So we tried to do it as quickly as possible. But it was also like a really good investment of our time. So we wanted to make sure we did it properly. And so all up, I think we would have spent about a quarter, like three months on the entire project from doing the research to coming up with the product strategy and the design vision.
But that has really set us up for success for this year. So that’s a really good use of our time.
Erin: [00:08:36] What was the range of these atomic insights in terms of, you know, how you went into the project, what you were thinking, and then what came out on the other side?
Lucy: [00:08:45] Yeah, well, as I said, we came up with over 300 insights at the end, so we learned a lot. But I would say the most surprising thing to me was there was a big emphasis on frustrations and research, a focus on the consumer experience of research. So, you know, generally research is being done in service of something.
An organization wants to learn about a particular topic or they want to improve something. And they’re going to do that research too. Do something with it, improve a design or make a decision or a form of roadmap. And so researchers have spent so much of their time thinking about how can I make this research engaging and how can I format it in a story so that my stakeholders will understand this and be able to use it.
And consumers on the other hand, struggle to engage in research and get access to research when they need it. And they have to ask researchers and rely on tribal knowledge. So there are a lot of opportunities in that area, which was a surprise to me. I thought we were going to learn a lot about the research process itself and the analysis process and the execution process.
But it was a big emphasis on that consumer experience and also understanding the impact of research. It’s very difficult because often you do some research and then maybe six months, maybe a year later. That research has turned into a feature or a product that exists in the market. And you can understand what impact that has had.

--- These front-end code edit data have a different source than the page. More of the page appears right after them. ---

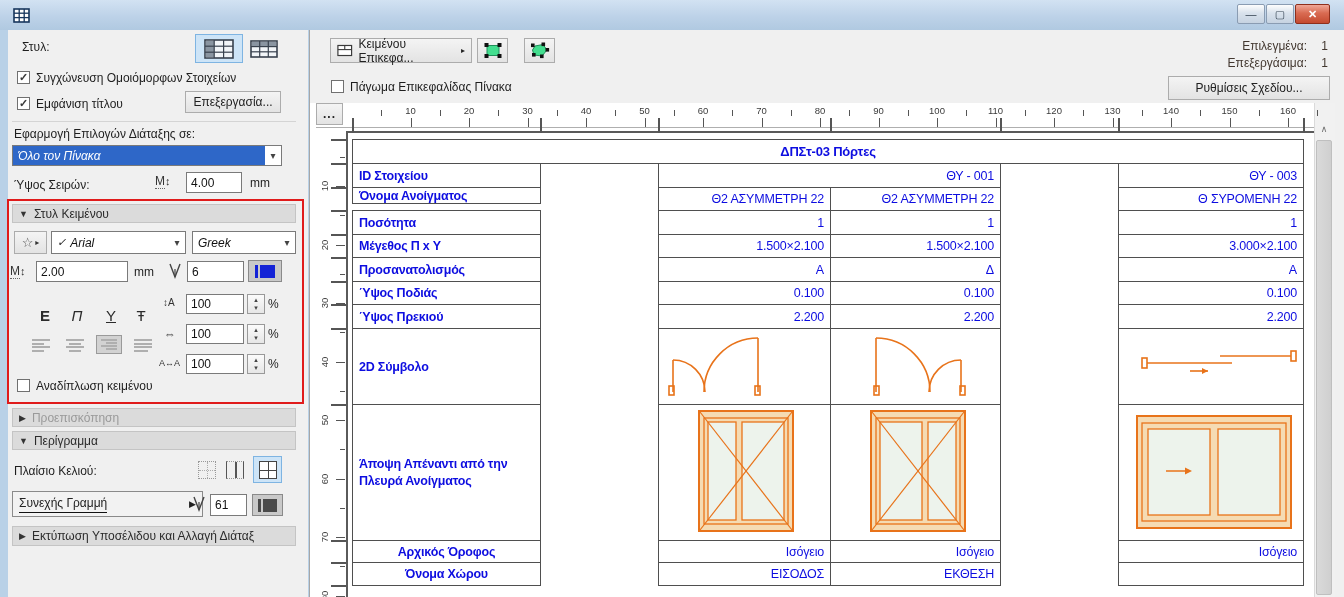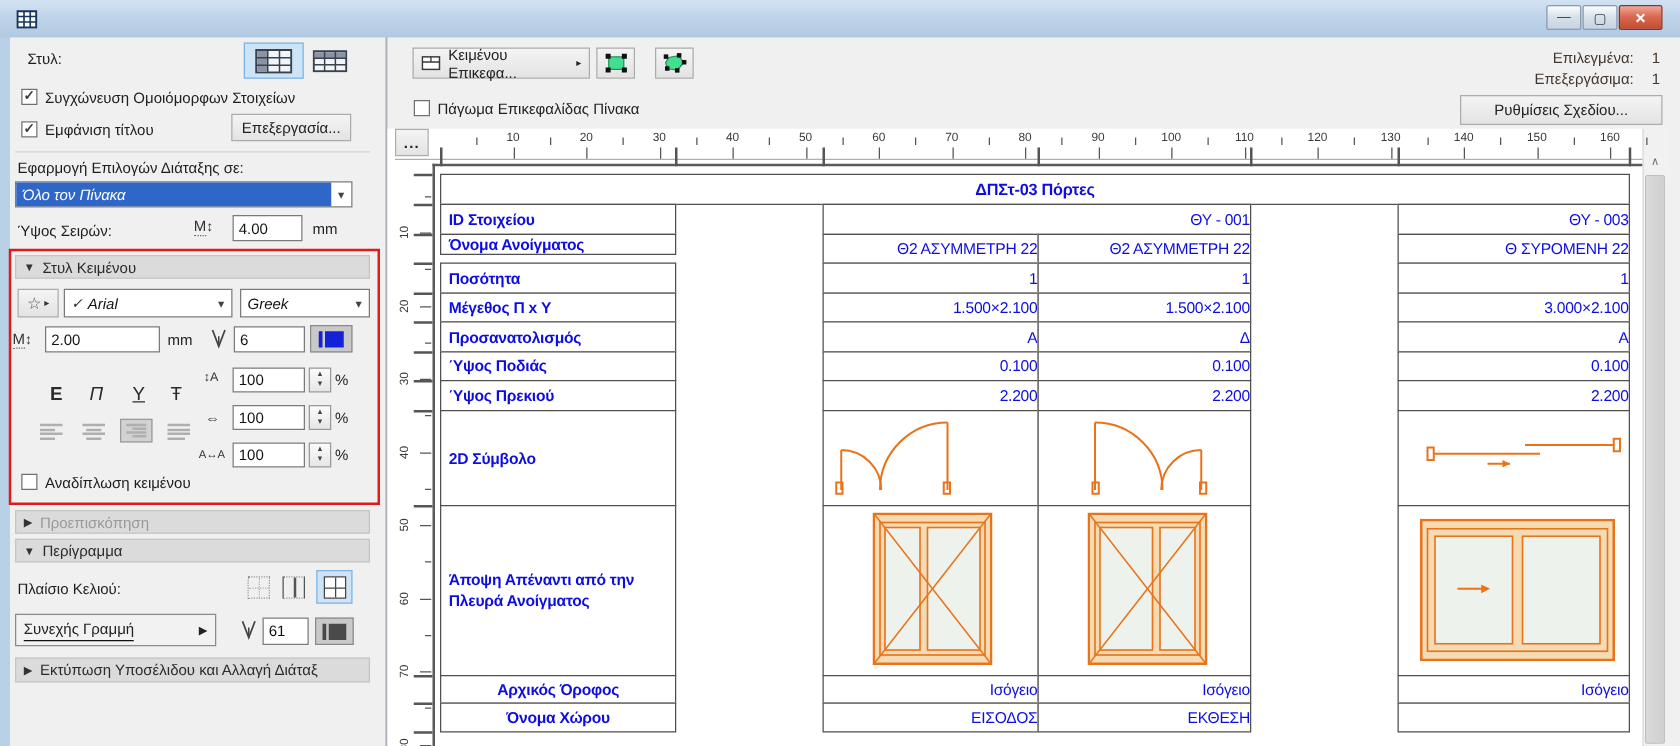"ΘΥ - 001" .cell.val { padding-right: 0 -> 6px }
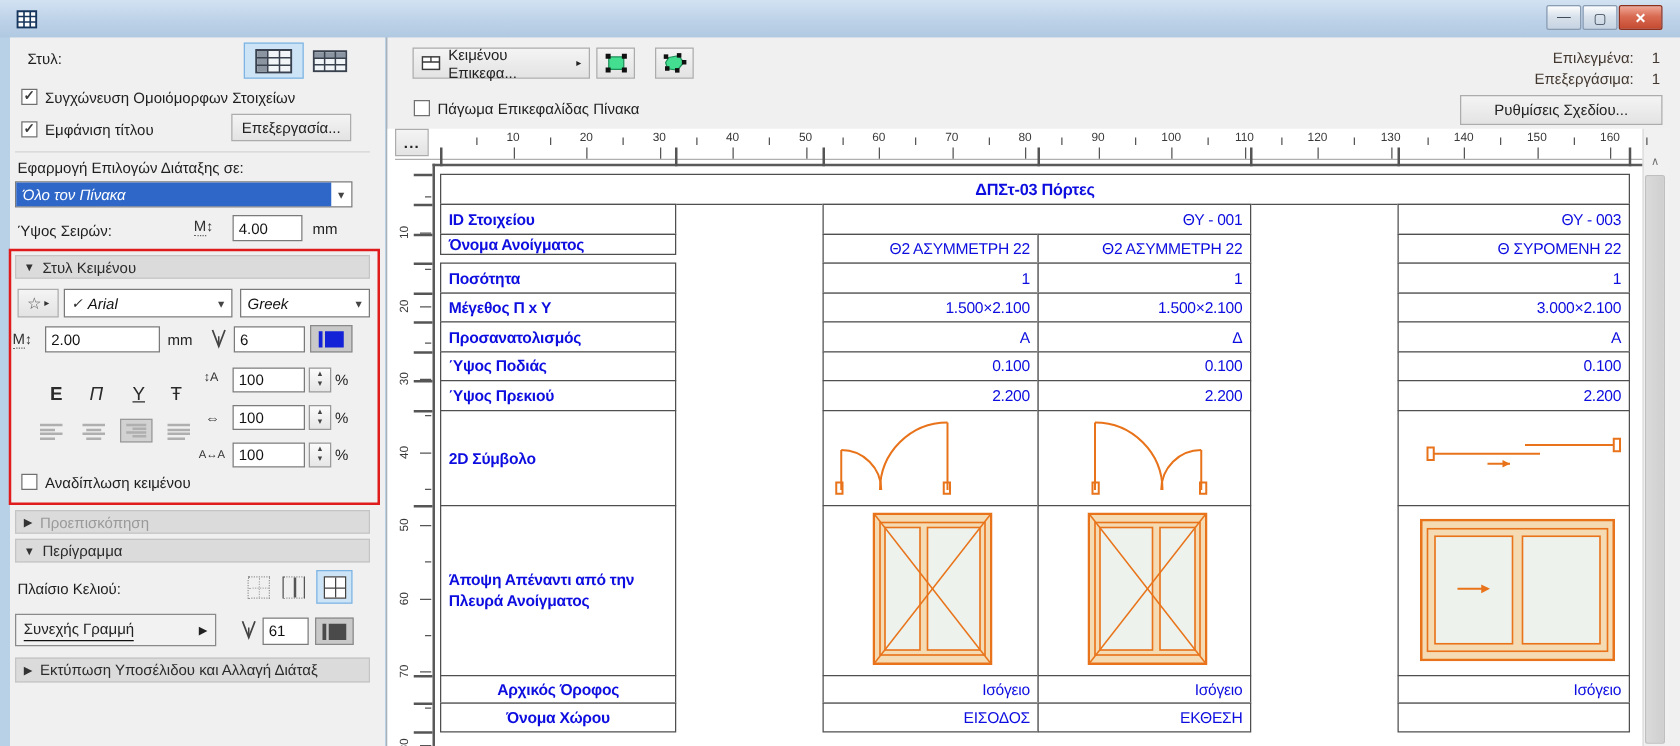"Συνεχής Γραμμή" div.abs { width: 161px -> 191px }
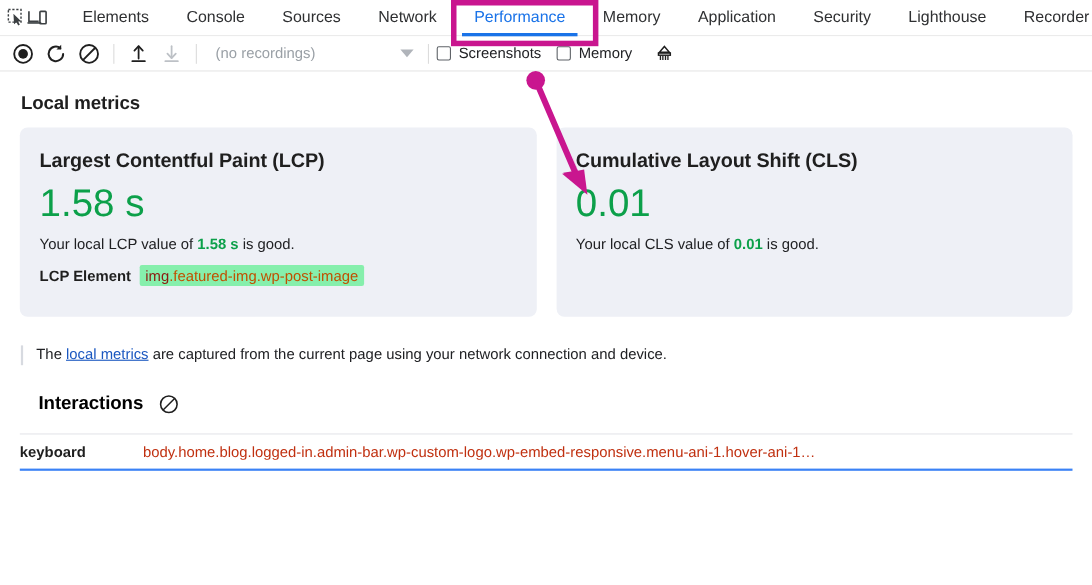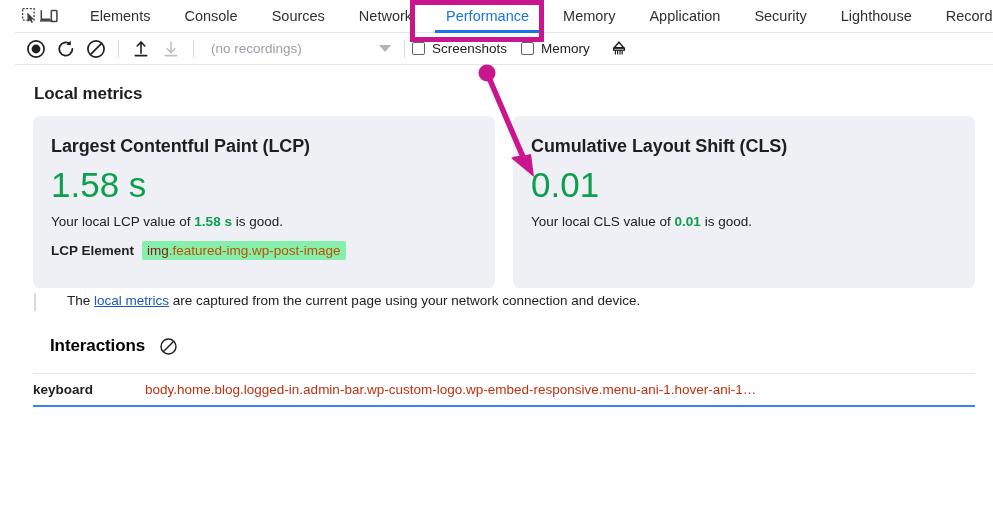"Elements" .app { padding-left: 15px -> none }
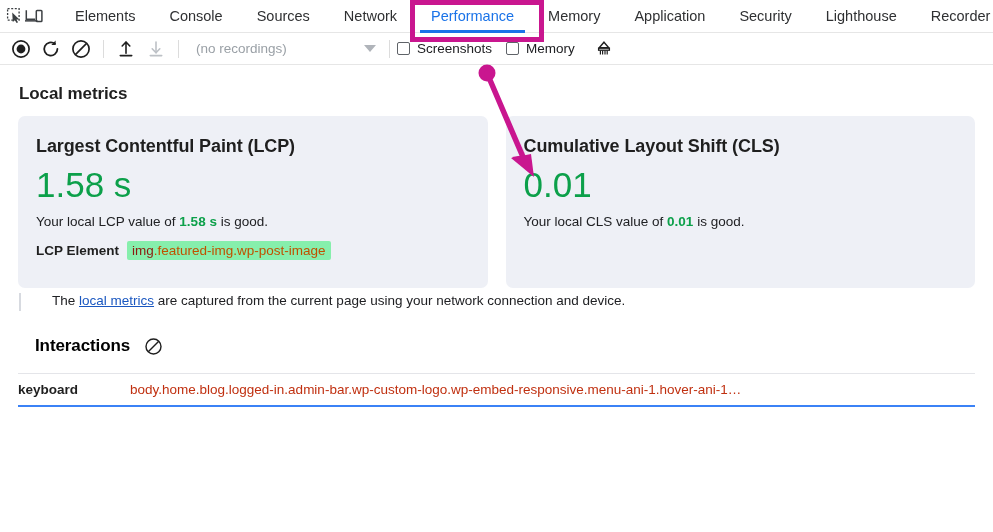"The local metrics are captured" .info { gap: 19px -> none; margin: 5px 0 0 1px -> 26px 0 0 1px }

So there’s this kind of disconnect. And if researchers have struggled to understand the impact of their work, it makes it hard for them to communicate that back to the organization, which then in turn makes it hard for the organization to understand the value of research. And then it makes risk. It is hard for researchers to argue for head count and resources and all of that.
So it’s kind of a cycle. And that was a very interesting takeaway for me.
JH: [00:10:49] And when you have this volume of insights, so the 300 number is really stuck in my head is it now just okay. Our roadmap is set for a really long time. Like we have this huge backlog of stuff that we know and have discovered, or is it more like, Okay. We’ve, there’s a couple of clear opportunities here, so we’ll pursue those next.
And then we might need to, you know, from there, pull up and do a process like this again, or like what did you actually do? Like when you have that much information, it almost feels like it could be like locking you in a way.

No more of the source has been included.